The closer we got to Josh, the more that fear multiplied until Josh took two steps away from me.
So much for my brother protecting me.
Another thing to add to the list of reasons why my brother was a loser.
And if my day hadn’t already been total shit, my brother in a black leather vest with a patch that announced he was a prospect would’ve plummeted my mood straight down to the deepest pits of hell. There were a few MC clubs in the area, but there was only one creepy motorcycle gang I knew my brother would gravitate toward—the criminal, outlaws. Those were his people. Not the clubs who did charity runs, not the clubs who got together to ride and share their love for motorcycles, but only on the weekends because they were respectable men who held down jobs. Nope, those clubs weren’t Josh’s style. So, I didn’t need to see the Horsemen patch on the back to know which group of men my lowlife brother had chosen to prospect for.
Fuck my life.
Just when I thought it couldn’t get any worse, it did.

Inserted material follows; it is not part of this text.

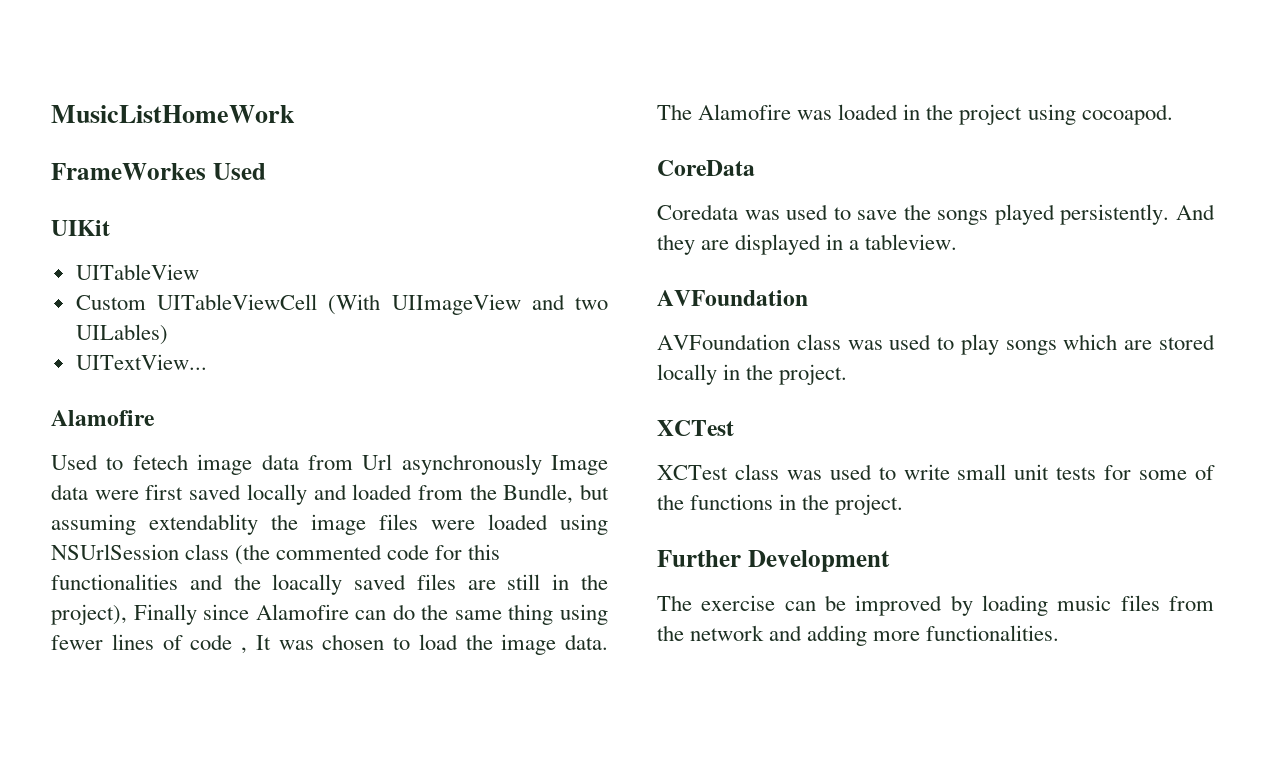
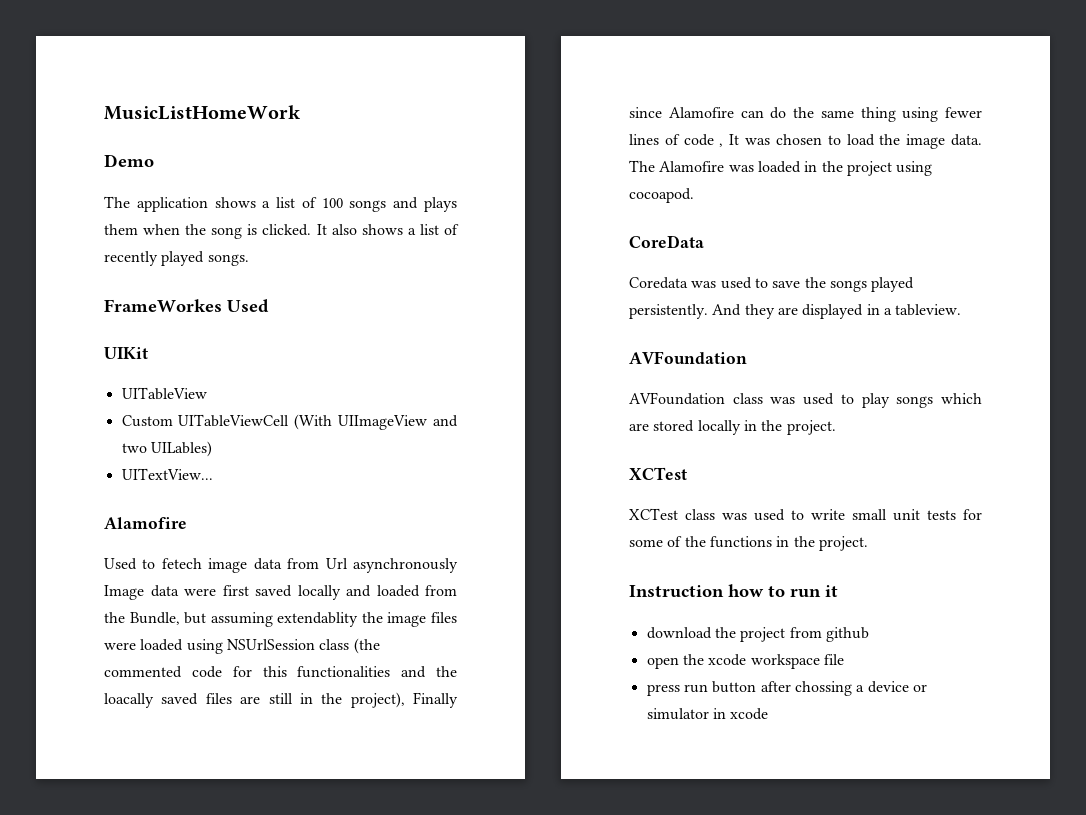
(295, 114) none -> [104,154,154,167] [104,196,457,212] [104,224,459,239] [104,251,249,266] // Demo // The application shows a list of 100 songs and plays them when the song is clicked. It also shows a list of recently played songs.
[657,550,890,572] [657,595,1214,616] [657,625,1060,646] Further Development // The exercise can be improved by loading music files from the network and adding more functionalities. -> [629,584,838,598] [646,627,869,642] [646,654,844,669] [646,681,927,696] [646,708,769,720] Instruction how to run it // download the project from github // open the xcode workspace file // press run button after chossing a device or simulator in xcode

“Why are you wear…” I stopped myself midsentence deciding I didn’t want to know why my brother was wearing a tattered leather vest. “Never mind. Not my business. Why are you here?”
“I need to talk to you,” Josh told me but his eyes were still on the man behind me.
And when I stopped, Reese stopped. His chest hit my back, his hand went to my hip, and if there’d been any space between us—which there wasn’t—Reese yanking me back would’ve alleviated it.
“Fuck me,” Reese sneered. “Didn’t make the connection.”
Connection?
I felt a nasty ball of humiliation form in my throat, and try as I might, I couldn’t swallow it down to object. Not that there was much to protest; Josh was my brother, we were indeed connected by blood. But I was not him. I didn’t participate in illegal activities. I didn’t drink or smoke or gamble or do whatever it was that my brother did with his money that left him always broke.
But, wait, I was now broke, too.
Flat broke.
And just like my loser brother, it was no one’s fault but my own.